In South America, Mercosur has been established. It has a domestic market of
around 290 million people, and a GDP of around $ 4 trillion. In
South-East Asia, ASEAN has a domestic market of 625 million people,
and a GDP of $ 2.8 trillion.
Some of the
world's fastest growing economies today are in developing sub-Saharan
Africa. Ethiopia, for example, grew in 2014/15 by more than 10%, and
it has grown by around that amount for the last decade, other than
for 2008, when it grew at 8.8%, and 2011, when it grew at 8.7%. Along
with it have arisen a number of African economic blocs.

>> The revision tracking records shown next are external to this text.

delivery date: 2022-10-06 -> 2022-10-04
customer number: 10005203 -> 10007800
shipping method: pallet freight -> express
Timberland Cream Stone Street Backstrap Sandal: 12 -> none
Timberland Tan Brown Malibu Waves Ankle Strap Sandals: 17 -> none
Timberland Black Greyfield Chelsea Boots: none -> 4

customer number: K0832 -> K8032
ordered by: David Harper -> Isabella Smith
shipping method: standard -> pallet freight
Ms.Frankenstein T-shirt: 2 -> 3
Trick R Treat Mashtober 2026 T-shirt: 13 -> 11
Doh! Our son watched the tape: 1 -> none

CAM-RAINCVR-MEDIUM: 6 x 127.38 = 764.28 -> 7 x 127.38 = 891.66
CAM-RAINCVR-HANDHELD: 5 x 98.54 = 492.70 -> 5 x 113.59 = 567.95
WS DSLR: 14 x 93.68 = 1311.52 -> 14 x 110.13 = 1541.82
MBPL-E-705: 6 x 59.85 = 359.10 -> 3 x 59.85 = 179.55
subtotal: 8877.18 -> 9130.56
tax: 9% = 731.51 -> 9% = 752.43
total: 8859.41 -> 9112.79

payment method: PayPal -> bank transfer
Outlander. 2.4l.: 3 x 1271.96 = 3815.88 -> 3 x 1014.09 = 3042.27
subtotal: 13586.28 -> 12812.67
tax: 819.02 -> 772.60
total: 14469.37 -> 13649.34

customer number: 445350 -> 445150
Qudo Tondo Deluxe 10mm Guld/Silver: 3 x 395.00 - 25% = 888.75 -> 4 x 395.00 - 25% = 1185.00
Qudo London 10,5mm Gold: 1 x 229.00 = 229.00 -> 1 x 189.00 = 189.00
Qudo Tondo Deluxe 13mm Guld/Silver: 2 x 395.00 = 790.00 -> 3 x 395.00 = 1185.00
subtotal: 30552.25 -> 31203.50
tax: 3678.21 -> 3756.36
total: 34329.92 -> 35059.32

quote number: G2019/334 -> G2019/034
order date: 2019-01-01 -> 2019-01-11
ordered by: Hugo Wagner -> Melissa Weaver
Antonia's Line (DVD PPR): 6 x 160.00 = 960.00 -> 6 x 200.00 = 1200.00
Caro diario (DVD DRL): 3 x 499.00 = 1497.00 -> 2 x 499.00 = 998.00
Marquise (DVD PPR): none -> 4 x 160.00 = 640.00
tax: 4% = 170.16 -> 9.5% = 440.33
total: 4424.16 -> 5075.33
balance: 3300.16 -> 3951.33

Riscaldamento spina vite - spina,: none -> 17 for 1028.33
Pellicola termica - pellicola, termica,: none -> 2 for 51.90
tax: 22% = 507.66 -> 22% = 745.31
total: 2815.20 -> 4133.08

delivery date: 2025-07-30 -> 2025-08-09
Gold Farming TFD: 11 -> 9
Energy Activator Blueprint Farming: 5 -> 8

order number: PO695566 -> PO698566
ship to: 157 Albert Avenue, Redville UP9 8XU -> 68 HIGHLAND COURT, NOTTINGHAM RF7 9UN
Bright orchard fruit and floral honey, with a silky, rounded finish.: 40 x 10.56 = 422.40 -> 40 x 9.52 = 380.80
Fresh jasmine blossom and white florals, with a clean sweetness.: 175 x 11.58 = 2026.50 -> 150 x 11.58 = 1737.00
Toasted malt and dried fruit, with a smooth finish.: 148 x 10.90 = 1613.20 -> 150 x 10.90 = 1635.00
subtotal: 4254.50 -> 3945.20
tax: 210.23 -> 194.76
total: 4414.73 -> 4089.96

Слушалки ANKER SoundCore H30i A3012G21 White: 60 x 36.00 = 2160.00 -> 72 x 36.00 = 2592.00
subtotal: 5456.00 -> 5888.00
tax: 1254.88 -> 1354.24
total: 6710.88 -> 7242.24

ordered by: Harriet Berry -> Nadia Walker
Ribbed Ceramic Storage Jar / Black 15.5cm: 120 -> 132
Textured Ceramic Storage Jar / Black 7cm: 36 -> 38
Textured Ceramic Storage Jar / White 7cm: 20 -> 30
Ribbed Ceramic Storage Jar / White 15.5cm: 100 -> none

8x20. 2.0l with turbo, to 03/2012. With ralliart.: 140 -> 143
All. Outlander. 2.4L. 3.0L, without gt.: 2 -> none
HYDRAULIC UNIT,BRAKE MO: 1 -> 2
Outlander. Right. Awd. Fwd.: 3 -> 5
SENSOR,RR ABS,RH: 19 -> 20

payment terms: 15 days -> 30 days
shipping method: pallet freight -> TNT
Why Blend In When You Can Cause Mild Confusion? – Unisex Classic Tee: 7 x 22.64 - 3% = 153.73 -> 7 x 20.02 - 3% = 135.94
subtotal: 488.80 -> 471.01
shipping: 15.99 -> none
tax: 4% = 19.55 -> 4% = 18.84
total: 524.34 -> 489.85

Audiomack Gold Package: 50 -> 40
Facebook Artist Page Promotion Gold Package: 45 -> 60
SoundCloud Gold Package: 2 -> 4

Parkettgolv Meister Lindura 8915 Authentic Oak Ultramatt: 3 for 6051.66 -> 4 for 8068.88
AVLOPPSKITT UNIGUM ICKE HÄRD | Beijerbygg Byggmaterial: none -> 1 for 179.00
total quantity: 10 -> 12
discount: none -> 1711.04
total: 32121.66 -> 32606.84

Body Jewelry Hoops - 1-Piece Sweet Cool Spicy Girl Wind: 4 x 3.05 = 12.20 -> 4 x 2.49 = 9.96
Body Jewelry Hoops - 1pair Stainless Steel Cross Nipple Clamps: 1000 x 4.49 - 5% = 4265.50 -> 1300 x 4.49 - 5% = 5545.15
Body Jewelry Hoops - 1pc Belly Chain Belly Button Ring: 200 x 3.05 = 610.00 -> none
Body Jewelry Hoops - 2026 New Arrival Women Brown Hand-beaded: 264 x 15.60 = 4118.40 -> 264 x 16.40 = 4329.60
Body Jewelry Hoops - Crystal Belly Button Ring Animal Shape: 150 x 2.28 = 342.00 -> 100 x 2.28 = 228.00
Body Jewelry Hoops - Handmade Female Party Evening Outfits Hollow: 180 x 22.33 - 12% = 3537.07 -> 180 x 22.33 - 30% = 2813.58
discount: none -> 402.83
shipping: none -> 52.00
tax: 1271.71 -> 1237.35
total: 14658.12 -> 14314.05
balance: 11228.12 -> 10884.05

The
Organisation of African Unity aims at establishing something akin to
the EU, across Africa by 2030, which is probably an ambitious target,
but it indicates the direction of travel for global economies, and it
is a direction of travel that the Brexiteers are moving in the
opposite way from.
So, the
Brexiteers talk about the UK as the world's fifth largest economy is
entirely misleading because it fails to take into consideration the
actual relative strength of the UK economy not only compared with its
main competitors, and with the direction of travel of these different
economies, but more importantly, it fails to recognise that a UK
economy standing on its own, would not be competing with these other
various economies as individual national economies, but as economies
which are themselves integrated into larger economic blocs.